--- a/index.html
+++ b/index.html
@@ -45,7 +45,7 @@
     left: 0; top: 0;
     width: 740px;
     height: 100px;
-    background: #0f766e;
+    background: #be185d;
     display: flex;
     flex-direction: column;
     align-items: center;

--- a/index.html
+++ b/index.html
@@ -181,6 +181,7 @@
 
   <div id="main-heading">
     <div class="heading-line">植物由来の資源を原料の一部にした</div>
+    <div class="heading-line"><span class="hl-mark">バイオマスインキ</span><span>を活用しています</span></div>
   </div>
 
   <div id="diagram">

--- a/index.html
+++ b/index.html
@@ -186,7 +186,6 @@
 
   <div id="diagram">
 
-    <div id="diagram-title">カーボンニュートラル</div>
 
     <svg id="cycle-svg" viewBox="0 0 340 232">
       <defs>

········

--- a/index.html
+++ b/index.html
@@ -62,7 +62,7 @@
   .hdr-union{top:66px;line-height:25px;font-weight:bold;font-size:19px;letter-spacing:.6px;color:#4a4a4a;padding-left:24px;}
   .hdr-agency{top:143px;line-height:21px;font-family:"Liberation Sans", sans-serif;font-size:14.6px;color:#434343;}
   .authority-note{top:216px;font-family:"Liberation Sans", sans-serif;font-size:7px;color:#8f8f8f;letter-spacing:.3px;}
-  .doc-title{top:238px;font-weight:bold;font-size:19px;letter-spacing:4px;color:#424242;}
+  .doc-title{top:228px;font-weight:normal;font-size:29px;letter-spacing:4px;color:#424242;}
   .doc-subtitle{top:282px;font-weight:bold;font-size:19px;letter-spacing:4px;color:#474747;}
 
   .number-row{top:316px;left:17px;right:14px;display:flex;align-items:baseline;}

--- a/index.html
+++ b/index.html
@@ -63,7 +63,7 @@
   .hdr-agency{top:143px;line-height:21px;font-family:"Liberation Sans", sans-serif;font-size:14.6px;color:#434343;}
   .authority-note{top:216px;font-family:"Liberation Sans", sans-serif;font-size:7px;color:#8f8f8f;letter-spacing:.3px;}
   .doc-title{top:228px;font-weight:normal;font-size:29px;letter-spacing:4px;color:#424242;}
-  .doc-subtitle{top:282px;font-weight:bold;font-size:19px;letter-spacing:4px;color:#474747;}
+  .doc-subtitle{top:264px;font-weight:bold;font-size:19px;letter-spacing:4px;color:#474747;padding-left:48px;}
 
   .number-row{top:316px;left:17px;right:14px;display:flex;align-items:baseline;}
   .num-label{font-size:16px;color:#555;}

········

→ **GOAL OF THE EXERCISE**
Which of the lines in the material carry the string "normal"? Pull them out.

→ **RESPONSE**
+  .doc-title{top:228px;font-weight:normal;font-size:29px;letter-spacing:4px;color:#424242;}
   .doc-title{top:228px;font-weight:normal;font-size:29px;letter-spacing:4px;color:#424242;}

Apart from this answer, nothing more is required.